Data provided —
.....

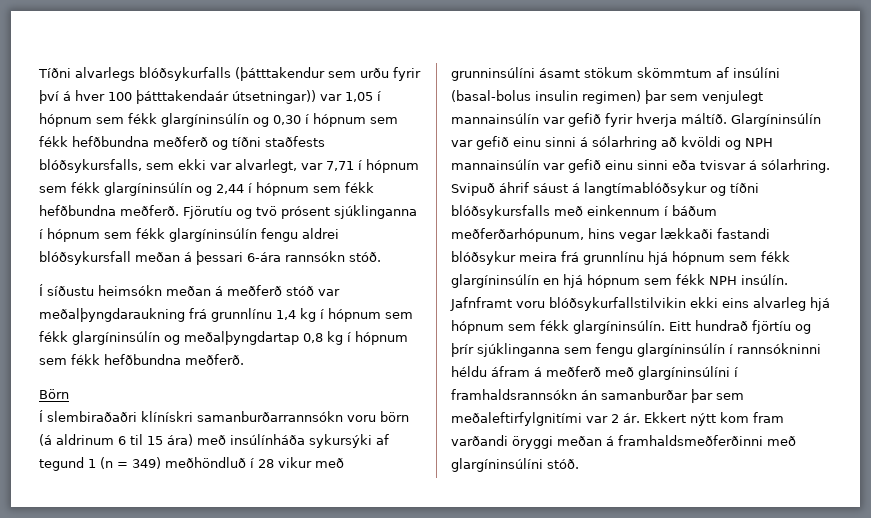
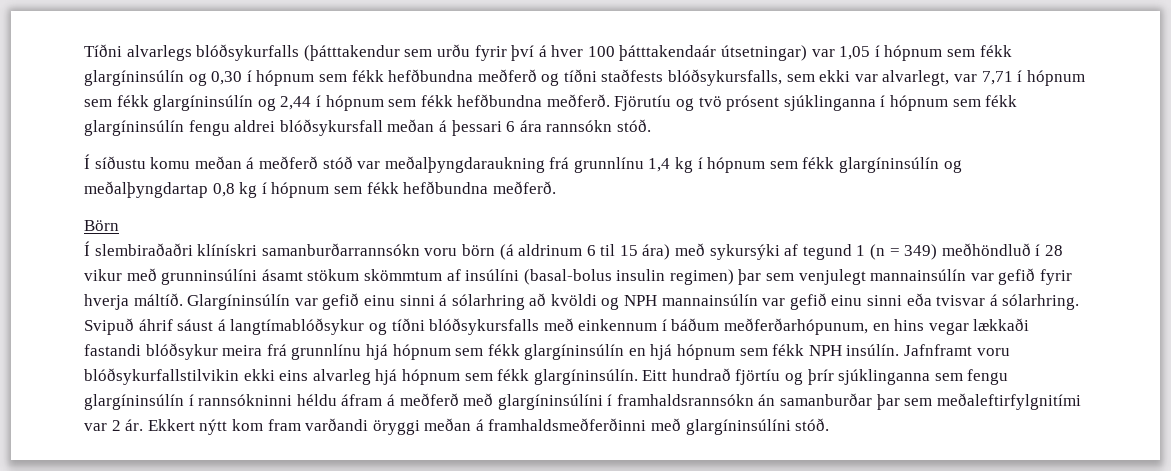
- Tíðni alvarlegs blóðsykurfalls (þátttakendur sem urðu fyrir því á hver 100 þátttakendaár útsetningar)) var 1,05 í hópnum sem fékk glargíninsúlín og 0,30 í hópnum sem fékk hefðbundna meðferð og tíðni staðfests blóðsykursfalls, sem ekki var alvarlegt, var 7,71 í hópnum sem fékk glargíninsúlín og 2,44 í hópnum sem fékk hefðbundna meðferð.
+ Tíðni alvarlegs blóðsykurfalls (þátttakendur sem urðu fyrir því á hver 100 þátttakendaár útsetningar) var 1,05 í hópnum sem fékk glargíninsúlín og 0,30 í hópnum sem fékk hefðbundna meðferð og tíðni staðfests blóðsykursfalls, sem ekki var alvarlegt, var 7,71 í hópnum sem fékk glargíninsúlín og 2,44 í hópnum sem fékk hefðbundna meðferð.
- Fjörutíu og tvö prósent sjúklinganna í hópnum sem fékk glargíninsúlín fengu aldrei blóðsykursfall meðan á þessari 6-ára rannsókn stóð.
+ Fjörutíu og tvö prósent sjúklinganna í hópnum sem fékk glargíninsúlín fengu aldrei blóðsykursfall meðan á þessari 6 ára rannsókn stóð.
- Í síðustu heimsókn meðan á meðferð stóð var meðalþyngdaraukning frá grunnlínu 1,4 kg í hópnum sem fékk glargíninsúlín og meðalþyngdartap 0,8 kg í hópnum sem fékk hefðbundna meðferð.
+ Í síðustu komu meðan á meðferð stóð var meðalþyngdaraukning frá grunnlínu 1,4 kg í hópnum sem fékk glargíninsúlín og meðalþyngdartap 0,8 kg í hópnum sem fékk hefðbundna meðferð.
- Í slembiraðaðri klínískri samanburðarrannsókn voru börn (á aldrinum 6 til 15 ára) með insúlínháða sykursýki af tegund 1 (n = 349) meðhöndluð í 28 vikur með grunninsúlíni ásamt stökum skömmtum af insúlíni (basal-bolus insulin regimen) þar sem venjulegt mannainsúlín var gefið fyrir hverja máltíð.
+ Í slembiraðaðri klínískri samanburðarrannsókn voru börn (á aldrinum 6 til 15 ára) með sykursýki af tegund 1 (n = 349) meðhöndluð í 28 vikur með grunninsúlíni ásamt stökum skömmtum af insúlíni (basal-bolus insulin regimen) þar sem venjulegt mannainsúlín var gefið fyrir hverja máltíð.
- Svipuð áhrif sáust á langtímablóðsykur og tíðni blóðsykursfalls með einkennum í báðum meðferðarhópunum, hins vegar lækkaði fastandi blóðsykur meira frá grunnlínu hjá hópnum sem fékk glargíninsúlín en hjá hópnum sem fékk NPH insúlín.
+ Svipuð áhrif sáust á langtímablóðsykur og tíðni blóðsykursfalls með einkennum í báðum meðferðarhópunum, en hins vegar lækkaði fastandi blóðsykur meira frá grunnlínu hjá hópnum sem fékk glargíninsúlín en hjá hópnum sem fékk NPH insúlín.

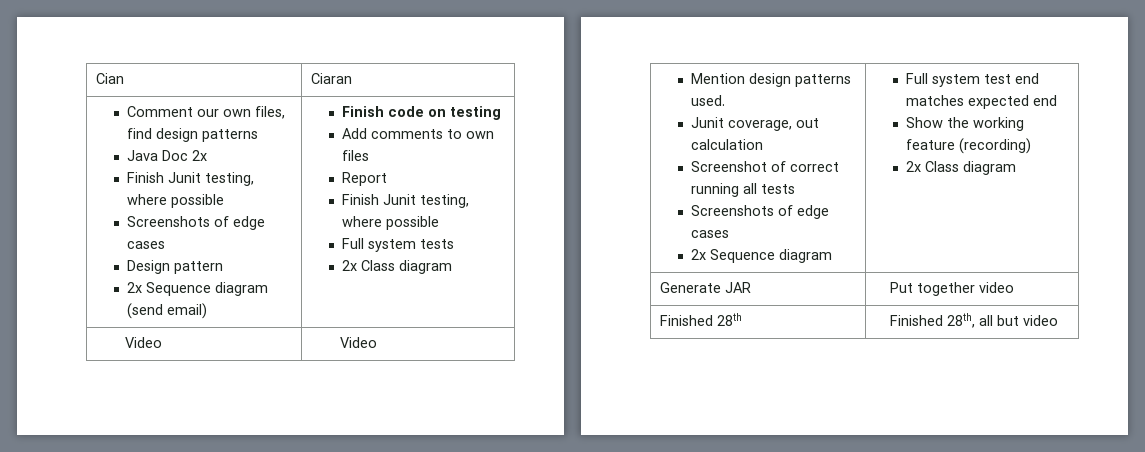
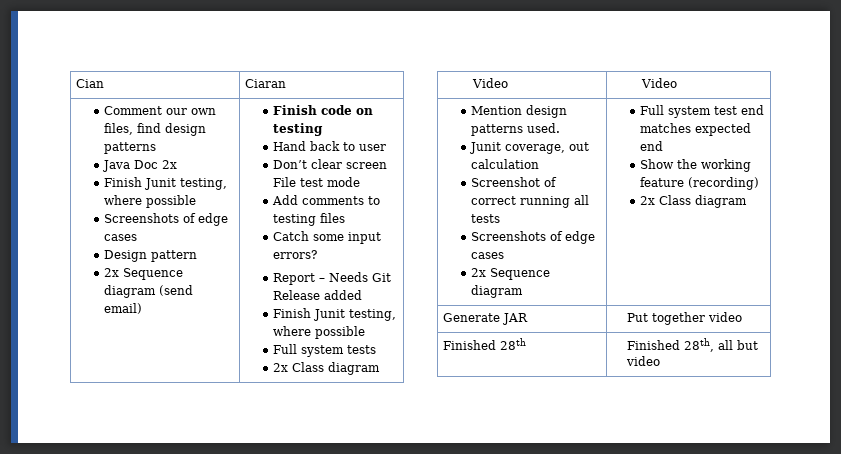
+ Hand back to user
+ Don’t clear screen File test mode
- Add comments to own files
+ Add comments to testing files
- Report
+ Catch some input errors?
+ Report – Needs Git Release added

.....

Activity — Give each record above back word for word, but carry over none of the pictures.

Reply to the task —
- Tíðni alvarlegs blóðsykurfalls (þátttakendur sem urðu fyrir því á hver 100 þátttakendaár útsetningar)) var 1,05 í hópnum sem fékk glargíninsúlín og 0,30 í hópnum sem fékk hefðbundna meðferð og tíðni staðfests blóðsykursfalls, sem ekki var alvarlegt, var 7,71 í hópnum sem fékk glargíninsúlín og 2,44 í hópnum sem fékk hefðbundna meðferð.
+ Tíðni alvarlegs blóðsykurfalls (þátttakendur sem urðu fyrir því á hver 100 þátttakendaár útsetningar) var 1,05 í hópnum sem fékk glargíninsúlín og 0,30 í hópnum sem fékk hefðbundna meðferð og tíðni staðfests blóðsykursfalls, sem ekki var alvarlegt, var 7,71 í hópnum sem fékk glargíninsúlín og 2,44 í hópnum sem fékk hefðbundna meðferð.
- Fjörutíu og tvö prósent sjúklinganna í hópnum sem fékk glargíninsúlín fengu aldrei blóðsykursfall meðan á þessari 6-ára rannsókn stóð.
+ Fjörutíu og tvö prósent sjúklinganna í hópnum sem fékk glargíninsúlín fengu aldrei blóðsykursfall meðan á þessari 6 ára rannsókn stóð.
- Í síðustu heimsókn meðan á meðferð stóð var meðalþyngdaraukning frá grunnlínu 1,4 kg í hópnum sem fékk glargíninsúlín og meðalþyngdartap 0,8 kg í hópnum sem fékk hefðbundna meðferð.
+ Í síðustu komu meðan á meðferð stóð var meðalþyngdaraukning frá grunnlínu 1,4 kg í hópnum sem fékk glargíninsúlín og meðalþyngdartap 0,8 kg í hópnum sem fékk hefðbundna meðferð.
- Í slembiraðaðri klínískri samanburðarrannsókn voru börn (á aldrinum 6 til 15 ára) með insúlínháða sykursýki af tegund 1 (n = 349) meðhöndluð í 28 vikur með grunninsúlíni ásamt stökum skömmtum af insúlíni (basal-bolus insulin regimen) þar sem venjulegt mannainsúlín var gefið fyrir hverja máltíð.
+ Í slembiraðaðri klínískri samanburðarrannsókn voru börn (á aldrinum 6 til 15 ára) með sykursýki af tegund 1 (n = 349) meðhöndluð í 28 vikur með grunninsúlíni ásamt stökum skömmtum af insúlíni (basal-bolus insulin regimen) þar sem venjulegt mannainsúlín var gefið fyrir hverja máltíð.
- Svipuð áhrif sáust á langtímablóðsykur og tíðni blóðsykursfalls með einkennum í báðum meðferðarhópunum, hins vegar lækkaði fastandi blóðsykur meira frá grunnlínu hjá hópnum sem fékk glargíninsúlín en hjá hópnum sem fékk NPH insúlín.
+ Svipuð áhrif sáust á langtímablóðsykur og tíðni blóðsykursfalls með einkennum í báðum meðferðarhópunum, en hins vegar lækkaði fastandi blóðsykur meira frá grunnlínu hjá hópnum sem fékk glargíninsúlín en hjá hópnum sem fékk NPH insúlín.

+ Hand back to user
+ Don’t clear screen File test mode
- Add comments to own files
+ Add comments to testing files
- Report
+ Catch some input errors?
+ Report – Needs Git Release added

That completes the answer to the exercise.